Hendrik Poinar’s latest work that looks into the Bubonic plague, which was caused by the rodent-borne bacterium Yersinia pestis, is featured in the New York Times and more than 250 other notable publications, and counting. To view updated coverage follow us on Twitter.
Bubonic plague, caused by the rodent-borne bacterium Yersinia pestis, has killed a large fraction of the earth’s population at least twice — most famously in the medieval Black Death, but before that in the Plague of Justinian, which began in A.D. 541. That pandemic, named for the Byzantine emperor, may have killed half of Europe and Asia; it hastened the collapse of the Roman Empire’s remnants and ushered in the Dark Ages.

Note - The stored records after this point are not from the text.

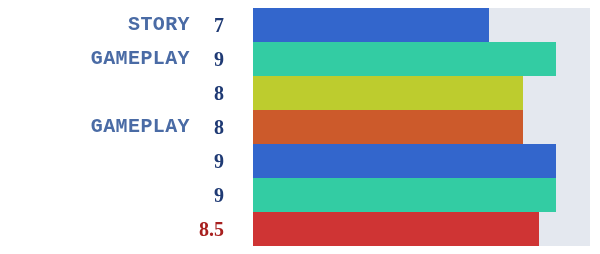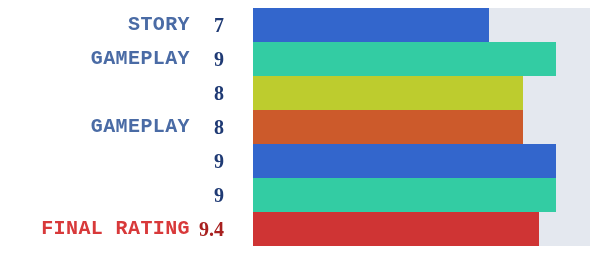--- a/index.html
+++ b/index.html
@@ -158,21 +158,18 @@
           <div class="bar-fill" style="width: 90%; background: rgb(51, 204, 163);"></div>
         </div>
         <div class="row-value-cell">
           <span class="row-value">9</span>
         </div>
       </div>
       <div class="row is-final">
         <div class="bar-track" style="background: rgb(228, 232, 239);">
           <div class="bar-fill" style="width: 85%; background: rgb(207, 52, 52);"></div>
         </div>
-        <div class="row-label-cell">
-          <span class="row-label">FINAL RATING</span>
-        </div>
         <div class="row-value-cell">
-          <span class="row-value">9.4</span>
+          <span class="row-value">8.5</span>
         </div>
       </div>
     </div>
 </div>
 
 </body></html>

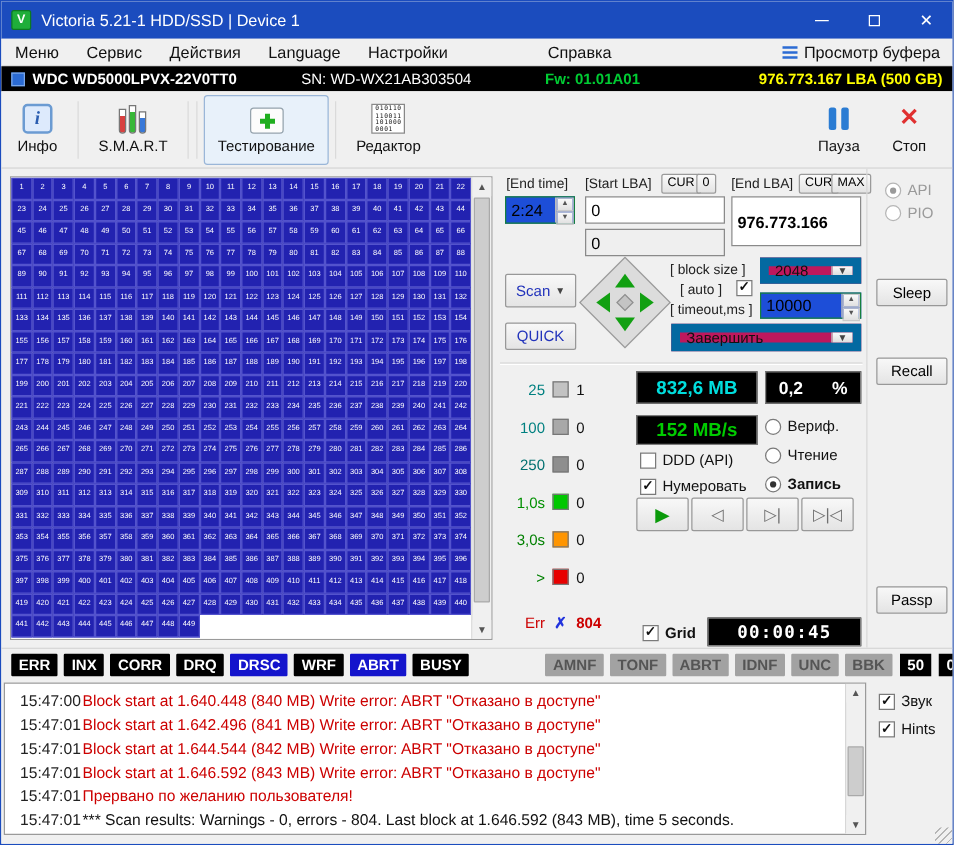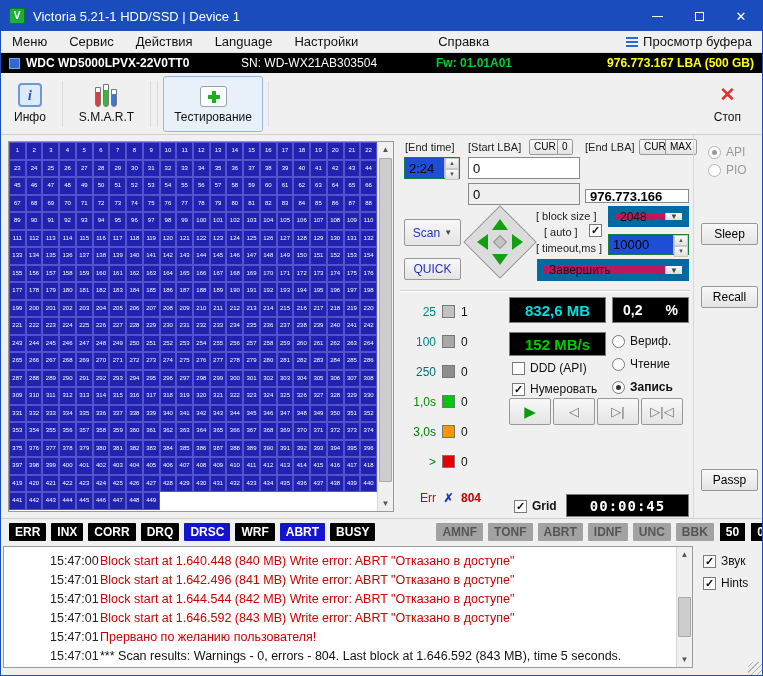--- a/index.html
+++ b/index.html
@@ -154,21 +154,21 @@
   .led.blue { background:#1414cc; color:#fff; }
   .led.dim { background:#a2a2a2; color:#555; }
   .led-right { margin-left:56px; display:flex; }
   .led-regs { margin-left:auto; margin-right:9px; display:flex; }
   .reg { background:#000; color:#fff; font-weight:bold; font-size:12px; padding:2px 6px; margin-left:6px; }
 
   
   .logwrap { position:relative; height:133px; background:#f0f0f0; }
   .logpanel { position:absolute; left:2px; top:2px; width:690px; height:122px; background:#fff; border:1px solid #9a9a9a; overflow:hidden; }
   .log-list { padding:4px 0 0 0; }
-  .log-row { display:flex; height:19px; align-items:center; font-size:12.5px;margin-left:34px; }
+  .log-row { display:flex; height:19px; align-items:center; font-size:12.5px; }
   .log-time { width:62px; padding-left:12px; color:#222; flex:none; }
   .log-text { white-space:nowrap; color:#111; }
   .log-row.err .log-text { color:#cc0000; }
   .logside { position:absolute; left:694px; top:0; width:68px; height:133px; }
   .grip { position:absolute; right:1px; bottom:1px; width:14px; height:14px;
           background:repeating-linear-gradient(135deg, transparent 0 3px, #b5b5b5 3px 4px); }
 </style>
 </head>
 <body>
 
@@ -229,21 +229,32 @@
         </span>
       <span class="tool-label">S.M.A.R.T</span>
     </div>
     <div class="tool-sep"></div>
     <div class="tool-sep"></div>
     <div class="tool-btn active">
       <span class="ic-aid"></span>
       <span class="tool-label">Тестирование</span>
     </div>
     <div class="tool-sep"></div>
+    <div class="tool-btn">
+      <span class="ic-bin">010110 110011 101000 0001</span>
+      <span class="tool-label">Редактор</span>
+    </div>
     <div class="tool-right">
+      <div class="tool-btn">
+        <span class="ic-pause">
+            <i></i>
+            <i></i>
+          </span>
+        <span class="tool-label">Пауза</span>
+      </div>
       <div class="tool-btn">
         <span class="ic-stop">✕</span>
         <span class="tool-label">Стоп</span>
       </div>
     </div>
   </div>
 
   <div class="main">
 
     <div class="grid-panel">
@@ -714,21 +725,21 @@
     <button class="chip-btn" style="left:664px;top:4px;">MAX</button>
 
     <div class="spin" style="left:403px;top:22px;width:56px;height:22px;">
       <input value="2:24" style="">
       <span class="spin-btns">
           <b>▲</b>
           <b>▼</b>
         </span>
     </div>
     <input class="tfield" style="left: 467px; top: 22px; width: 112px; height: 22px;" value="0">
-    <input class="tfield bold" style="left: 584px; top: 22px; width: 104px; height: 14px; margin-top: 32px;" value="976.773.166">
+    <input class="tfield bold" style="left: 584px; top: 22px; width: 104px; height: 40px;" value="976.773.166">
     <input class="tfield gray" style="left: 467px; top: 48px; width: 112px; height: 22px;" readonly="" value="0">
 
     <button class="push-btn" style="left:403px;top:84px;width:57px;height:27px;">
       <span class="blue-text">Scan</span>
       <span style="font-size:8px;color:#444;margin-left:4px;">▼</span>
     </button>
     <button class="push-btn" style="left:403px;top:123px;width:57px;height:22px;">
       <span class="blue-text">QUICK</span>
     </button>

Plague is no longer a leading killer, but it is still with us. There are 155 known strains in circulation, said Hendrik N. Poinar, an evolutionary geneticist at McMaster University in Ontario. A recent outbreak in Madagascar killed 20 residents of one village in a week.
In a study published Monday by Lancet Infectious Diseases, Dr. Poinar and colleagues describe rebuilding the genome of the Justinian strain from fragments found in teeth from bodies in a sixth-century graveyard in what is now Bavaria. That strain apparently died out, he said, while all modern ones are descended from the Black Death strain.
The plague genome goes through “rapid-fire boom and bust” mutation cycles, he said. It “sits quietly in rodents” between sudden widespread animal outbreaks, during which it may change 10 percent of its genes.
Although most modern human cases can be cured with antibiotics and the Black Death strain has been shown to be susceptible to tetracycline, new antibiotic-resistant strains have emerged recently.
“I wouldn’t turn a blind eye to it,” Dr. Poinar said.